- **WHAT THE TASK ASKS**:
Retype, exactly as they appear below, the lines between the line holding "[699,414,707,428] [68,440,101,454] I" and the line holding "(286, 742) none", both ends included.

- **RECORDS TO USE**:
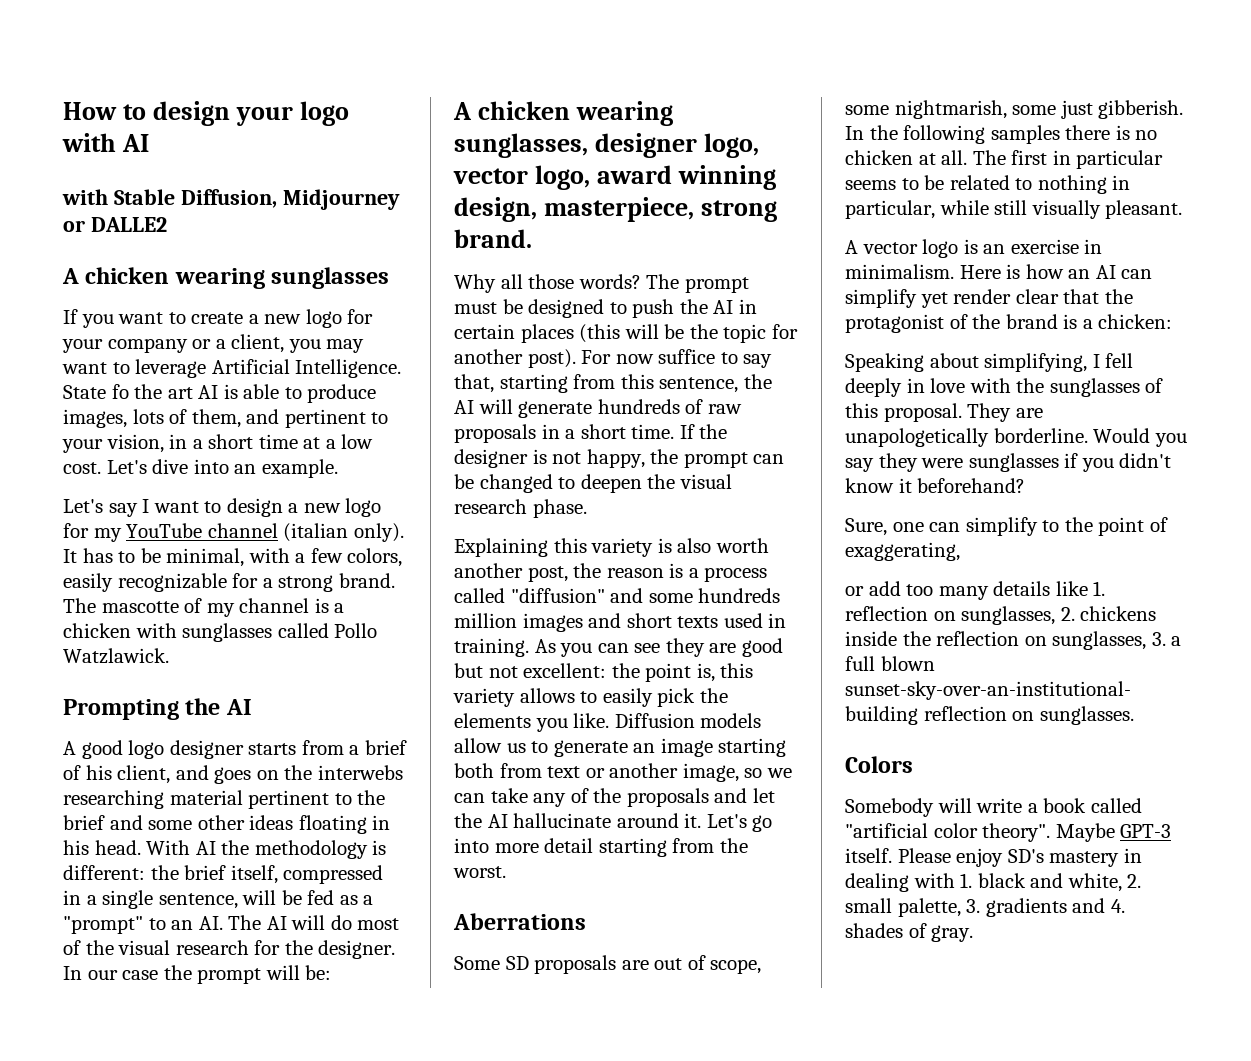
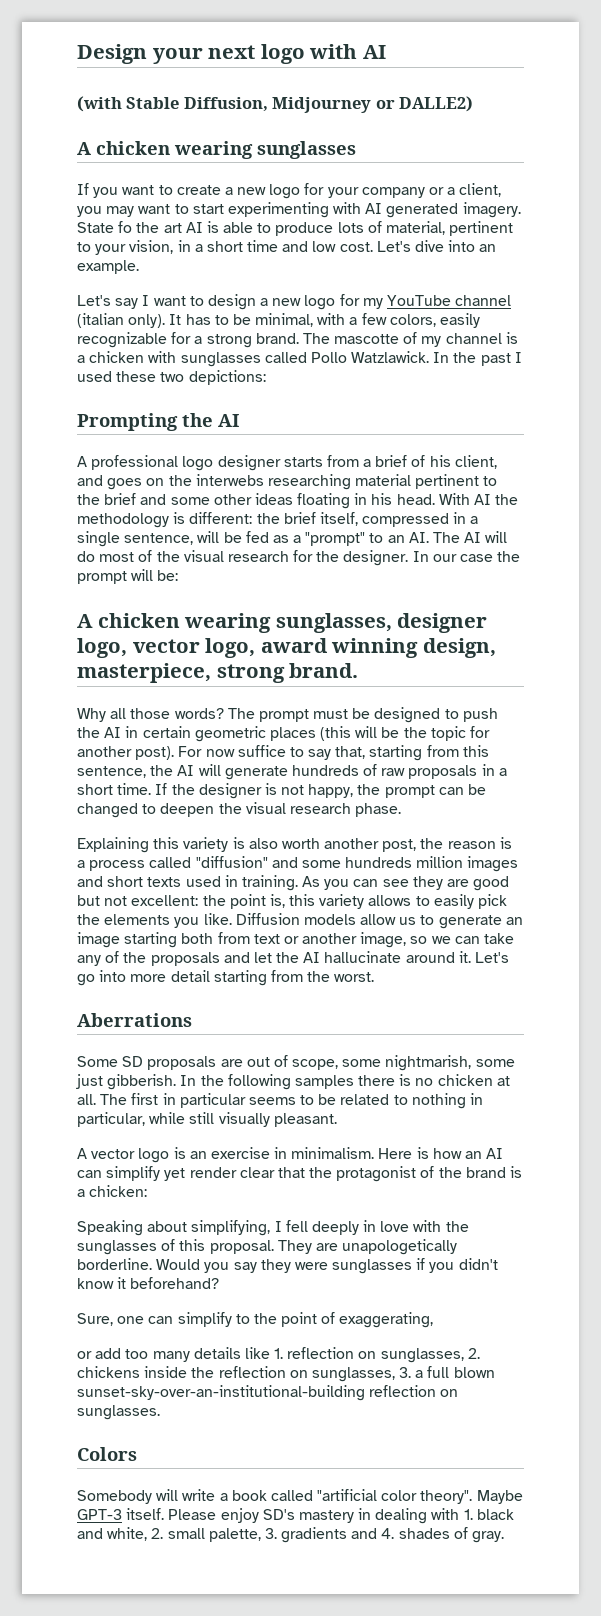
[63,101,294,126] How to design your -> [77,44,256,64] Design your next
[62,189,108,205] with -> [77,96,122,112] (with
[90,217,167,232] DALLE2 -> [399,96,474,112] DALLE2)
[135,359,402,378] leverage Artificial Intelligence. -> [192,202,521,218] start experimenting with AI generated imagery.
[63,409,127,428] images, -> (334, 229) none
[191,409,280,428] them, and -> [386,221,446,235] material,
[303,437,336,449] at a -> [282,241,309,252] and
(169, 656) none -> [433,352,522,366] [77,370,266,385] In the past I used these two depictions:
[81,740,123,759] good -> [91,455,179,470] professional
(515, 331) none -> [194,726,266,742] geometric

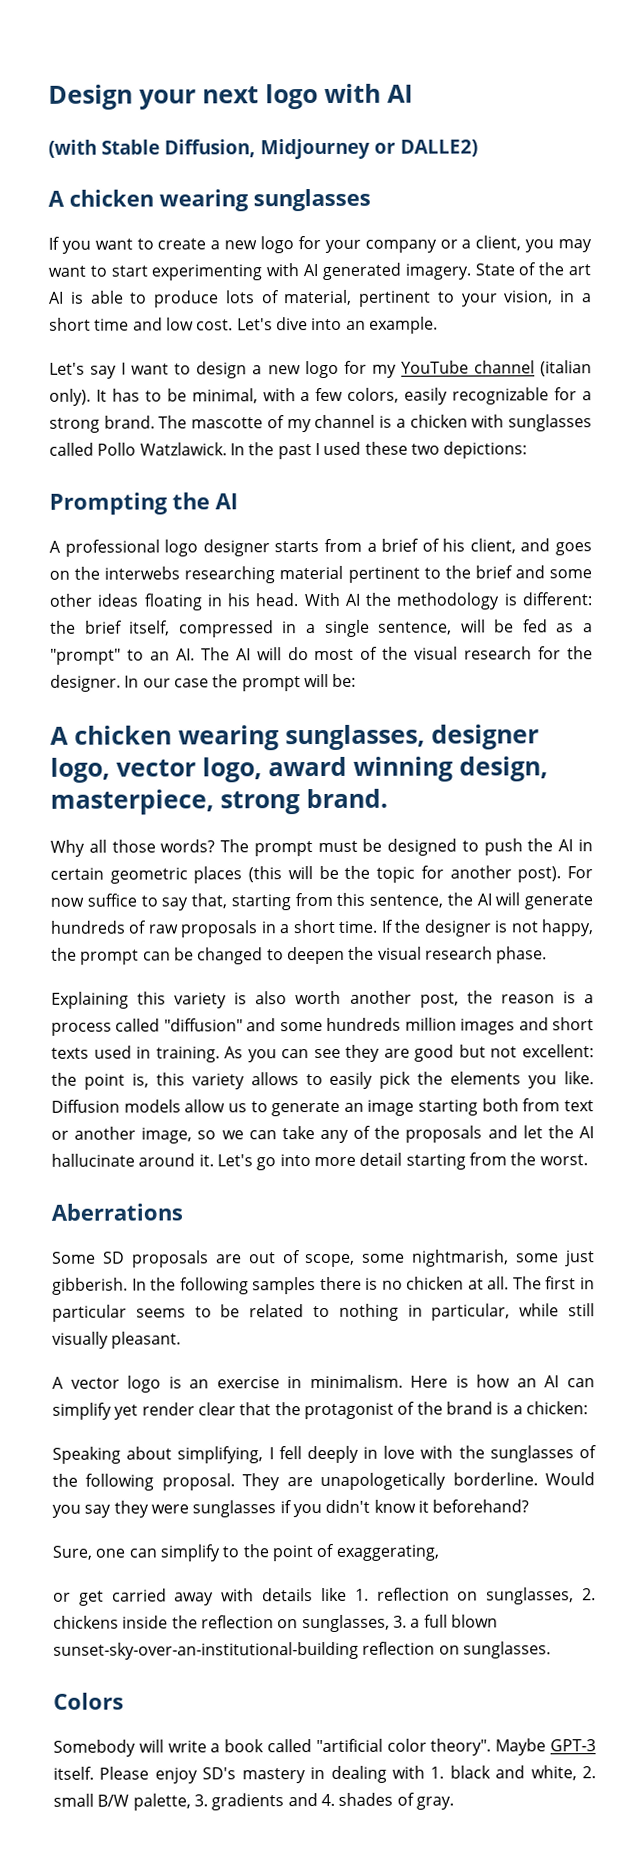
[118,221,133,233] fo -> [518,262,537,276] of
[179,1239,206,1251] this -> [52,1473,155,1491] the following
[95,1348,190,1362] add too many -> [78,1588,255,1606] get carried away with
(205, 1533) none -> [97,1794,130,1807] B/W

...

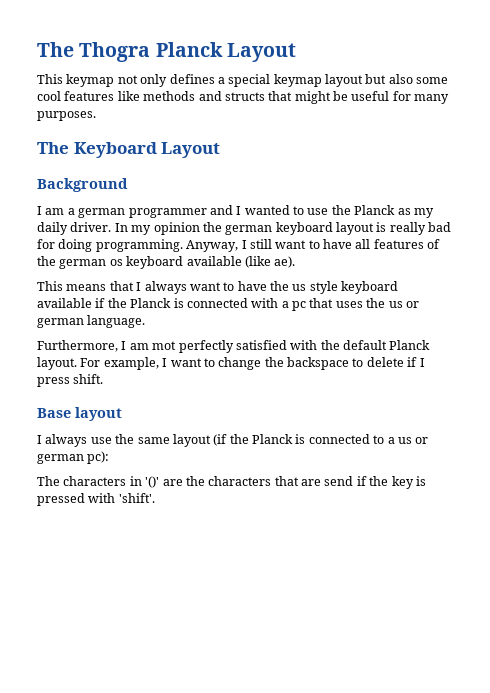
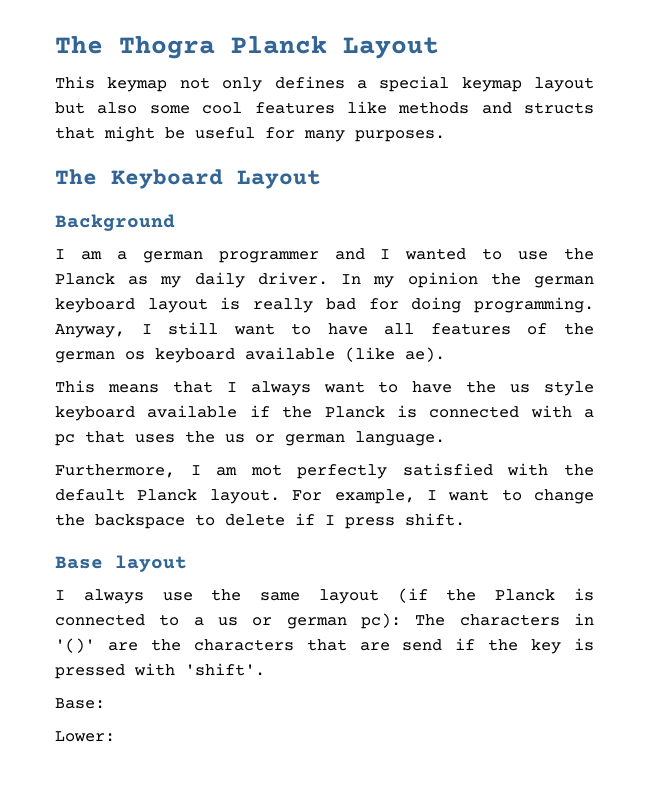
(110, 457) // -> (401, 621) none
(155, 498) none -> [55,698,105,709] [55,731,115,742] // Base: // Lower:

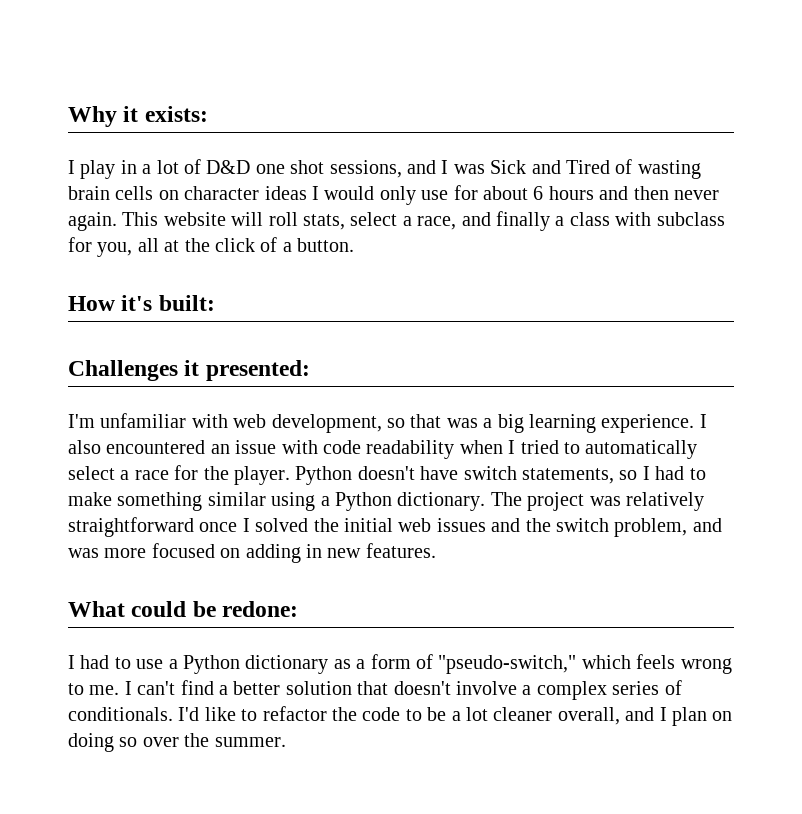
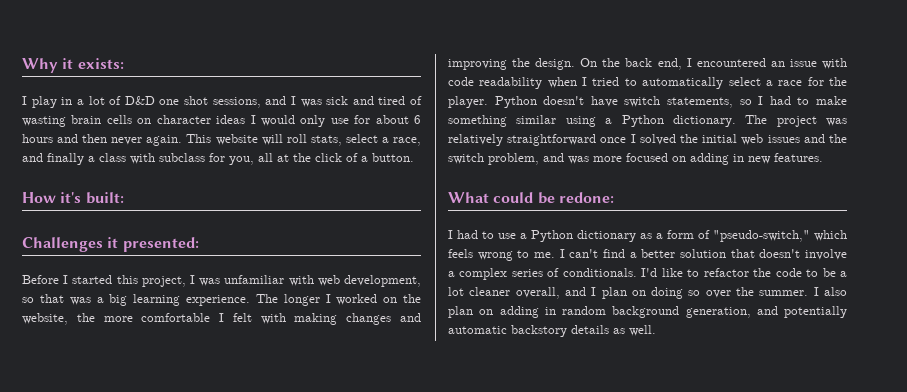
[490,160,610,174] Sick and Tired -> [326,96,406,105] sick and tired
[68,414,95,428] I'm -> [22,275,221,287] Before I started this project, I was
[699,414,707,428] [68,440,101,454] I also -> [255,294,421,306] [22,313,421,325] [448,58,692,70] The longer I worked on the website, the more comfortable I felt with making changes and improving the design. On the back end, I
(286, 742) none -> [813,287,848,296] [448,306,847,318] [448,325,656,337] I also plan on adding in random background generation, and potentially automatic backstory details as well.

- **EXPECTED OUTPUT**:
[699,414,707,428] [68,440,101,454] I also -> [255,294,421,306] [22,313,421,325] [448,58,692,70] The longer I worked on the website, the more comfortable I felt with making changes and improving the design. On the back end, I
(286, 742) none -> [813,287,848,296] [448,306,847,318] [448,325,656,337] I also plan on adding in random background generation, and potentially automatic backstory details as well.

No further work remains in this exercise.